• Activity:
Copy out exactly the lines below that run from the one holding "When ARP fasteners" to the one holding "cool to ambient", keeping both of those lines and no others.

(Data records)
+ + + +

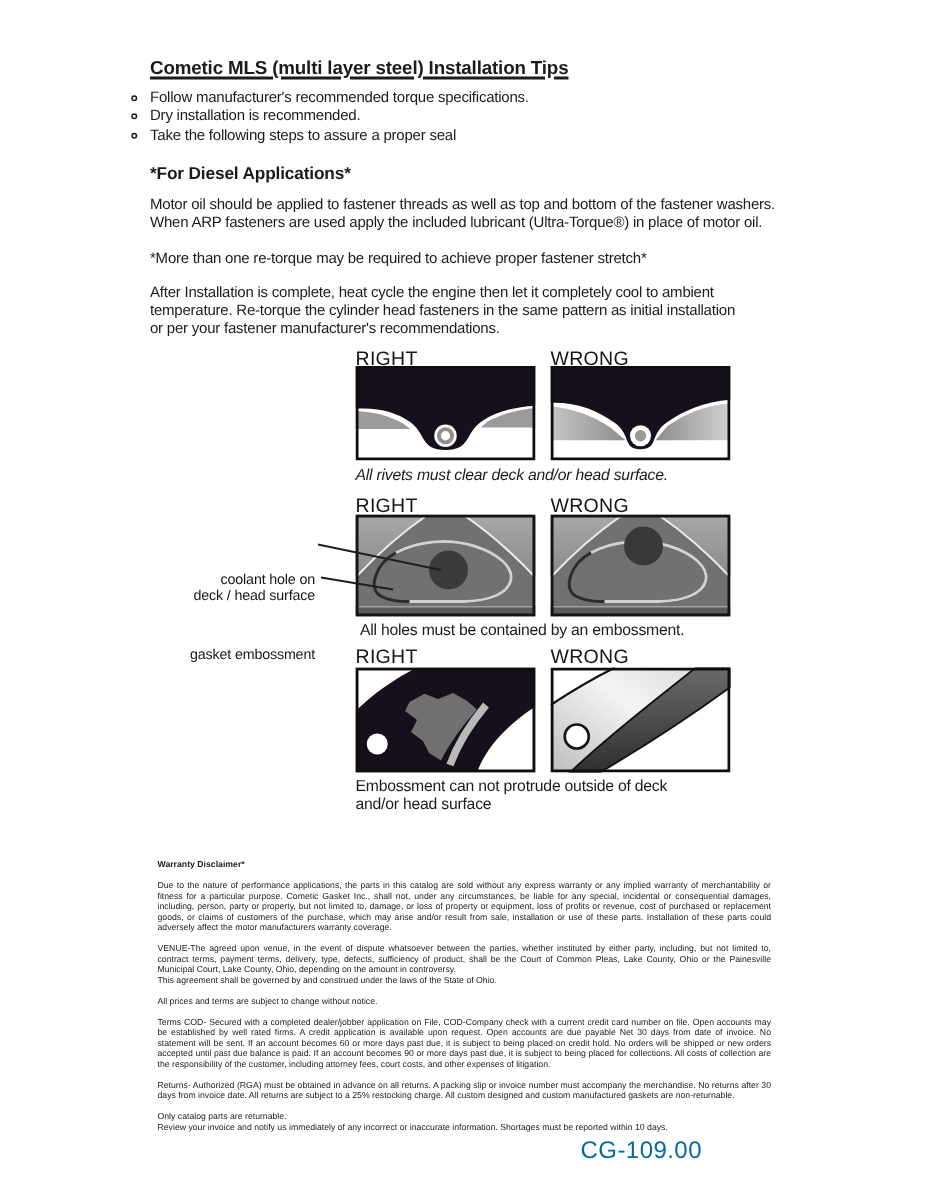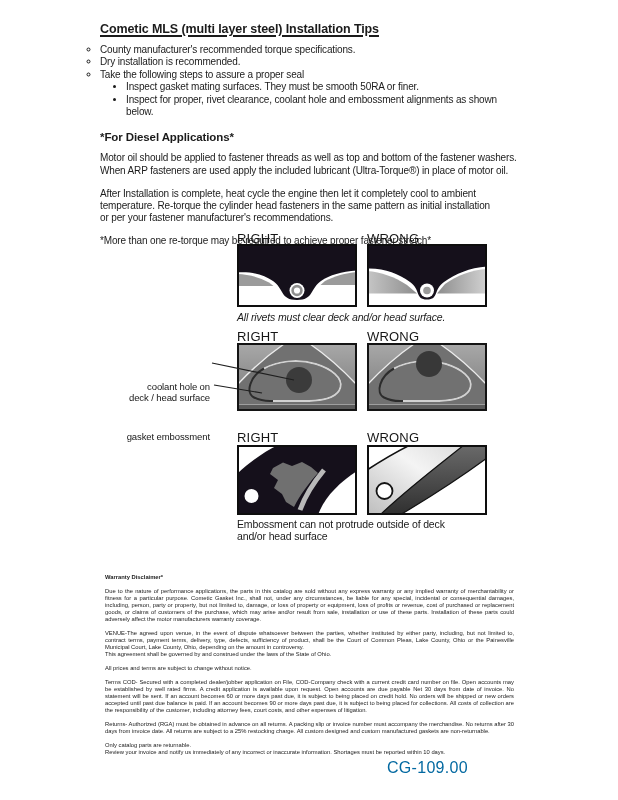--- a/index.html
+++ b/index.html
@@ -10,7 +10,7 @@
   
   .top-block{position:absolute;left:88px;top:22px;width:430px;}
   .doc-title{
-    font-size:12.5px;font-weight:bold;letter-spacing:-0.1px;margin:0 0 8px 12px;
+    font-size:12.5px;font-weight:bold;letter-spacing:-0.1px;margin:16px 0 8px 12px;
     text-decoration:underline;text-decoration-thickness:1.5px;text-underline-offset:2px;
     white-space:nowrap;
   }

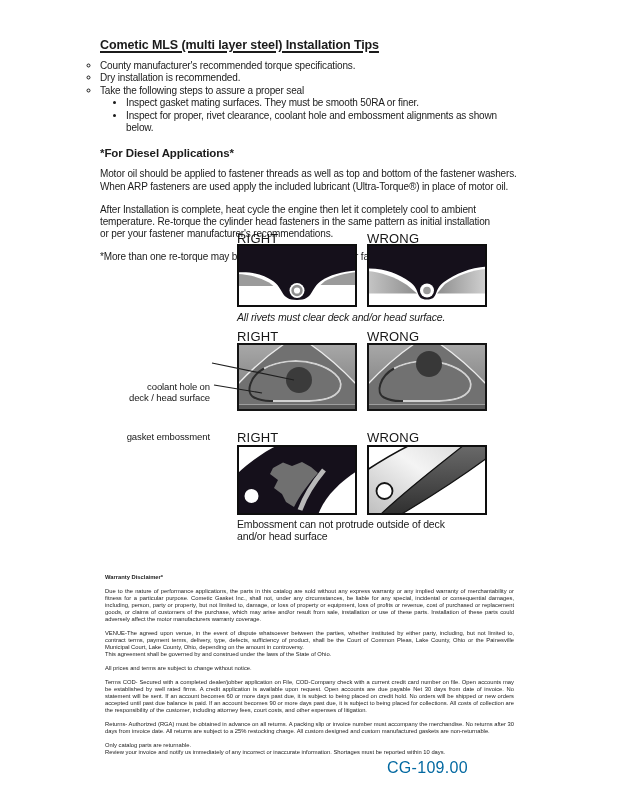--- a/index.html
+++ b/index.html
@@ -42,7 +42,7 @@
   <div class="top-block">
     <h1 class="doc-title">Cometic MLS (multi layer steel) Installation Tips</h1>
     <ul class="tips">
-      <li>County manufacturer's recommended torque specifications.</li>
+      <li>Follow manufacturer's recommended torque specifications.</li>
       <li>Dry installation is recommended.</li>
       <li><span>Take the following steps to assure a proper seal</span>
         <ul>

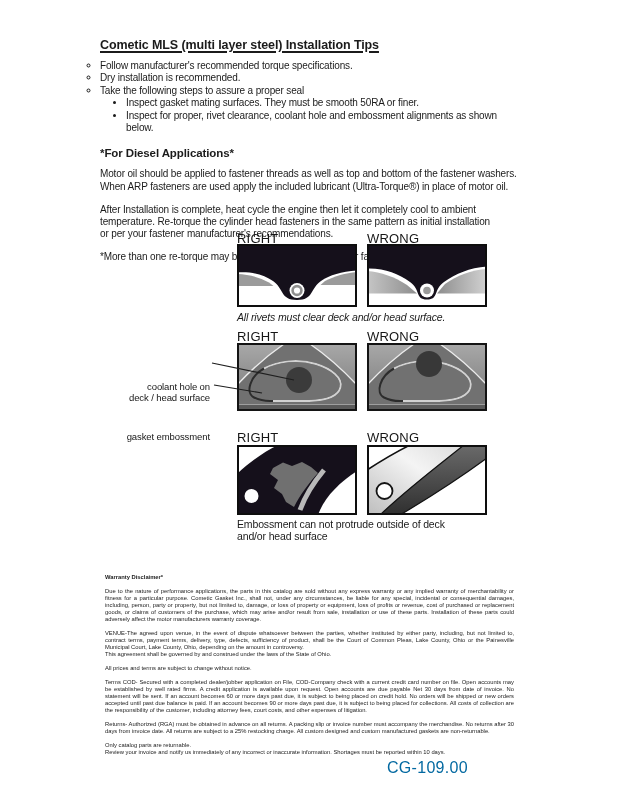--- a/index.html
+++ b/index.html
@@ -45,10 +45,6 @@
       <li>Follow manufacturer's recommended torque specifications.</li>
       <li>Dry installation is recommended.</li>
       <li><span>Take the following steps to assure a proper seal</span>
-        <ul>
-          <li>Inspect gasket mating surfaces.  They must be smooth 50RA or finer.</li>
-          <li>Inspect for proper, rivet clearance, coolant hole and embossment alignments as shown below.</li>
-        </ul>
       </li>
     </ul>
 

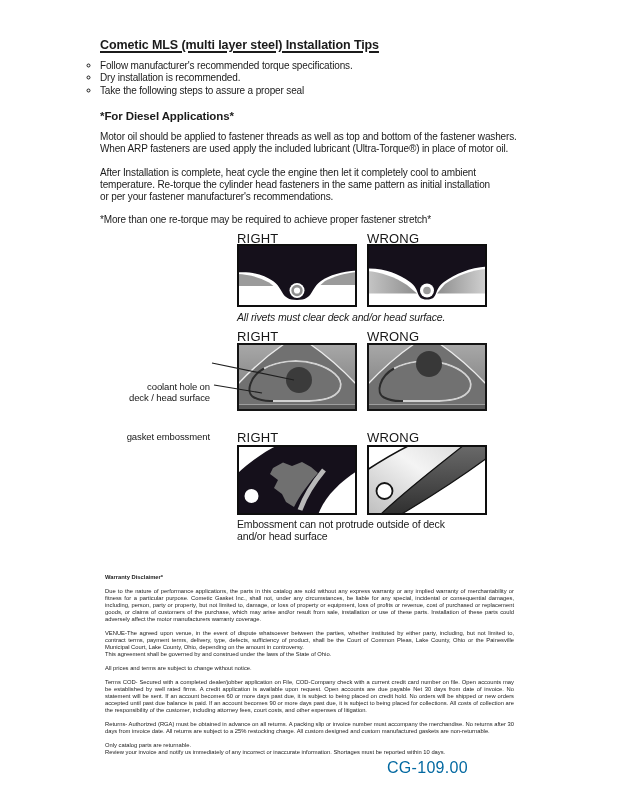--- a/index.html
+++ b/index.html
@@ -51,10 +51,10 @@
     <h2 class="diesel-heading">*For Diesel Applications*</h2>
     <p class="para">Motor oil should be applied to fastener threads as well as top and bottom of the fastener washers.
 When ARP fasteners are used apply the included lubricant (Ultra-Torque®) in place of motor oil.</p>
+    <p class="para note">*More than one re-torque may be required to achieve proper fastener stretch*</p>
     <p class="para">After Installation is complete, heat cycle the engine then let it completely cool to ambient
 temperature. Re-torque the cylinder head fasteners in the same pattern as initial installation
 or per your fastener manufacturer's recommendations.</p>
-    <p class="para note">*More than one re-torque may be required to achieve proper fastener stretch*</p>
   </div>
 
   <div class="diagrams">

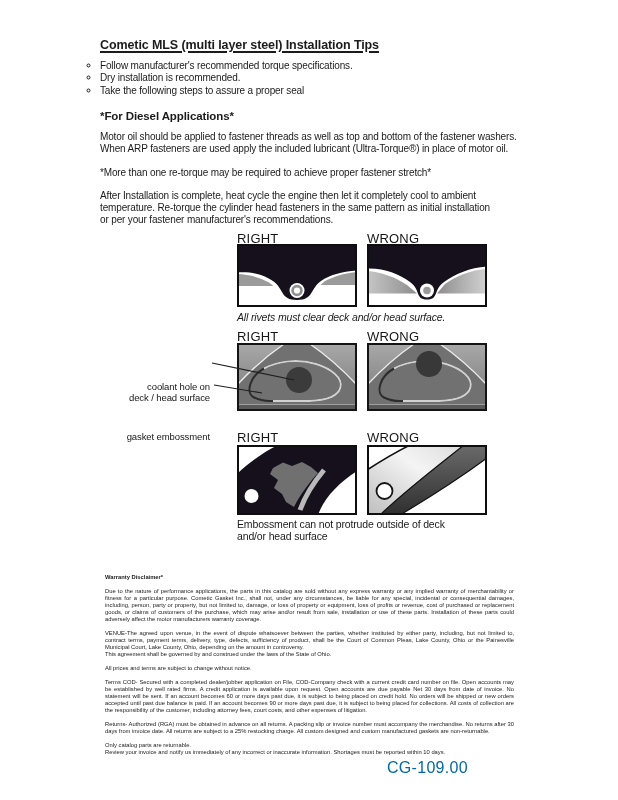--- a/index.html
+++ b/index.html
@@ -137,6 +137,7 @@
         <rect x="1" y="1" width="118" height="66" fill="none" stroke="#141414" stroke-width="2"></rect>
       </svg>
     </div>
+    <div class="dg-caption" style="left:240px;top:186px;">All holes must be contained by an embossment.</div>
 
     <svg class="leader-overlay">
       <line x1="212" y1="135" x2="294" y2="152" stroke="#1e1e1e" stroke-width="1.2"></line>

+ + + +

• Output below:
 When ARP fasteners are used apply the included lubricant (Ultra-Torque®) in place of motor oil.</p>
+    <p class="para note">*More than one re-torque may be required to achieve proper fastener stretch*</p>
     <p class="para">After Installation is complete, heat cycle the engine then let it completely cool to ambient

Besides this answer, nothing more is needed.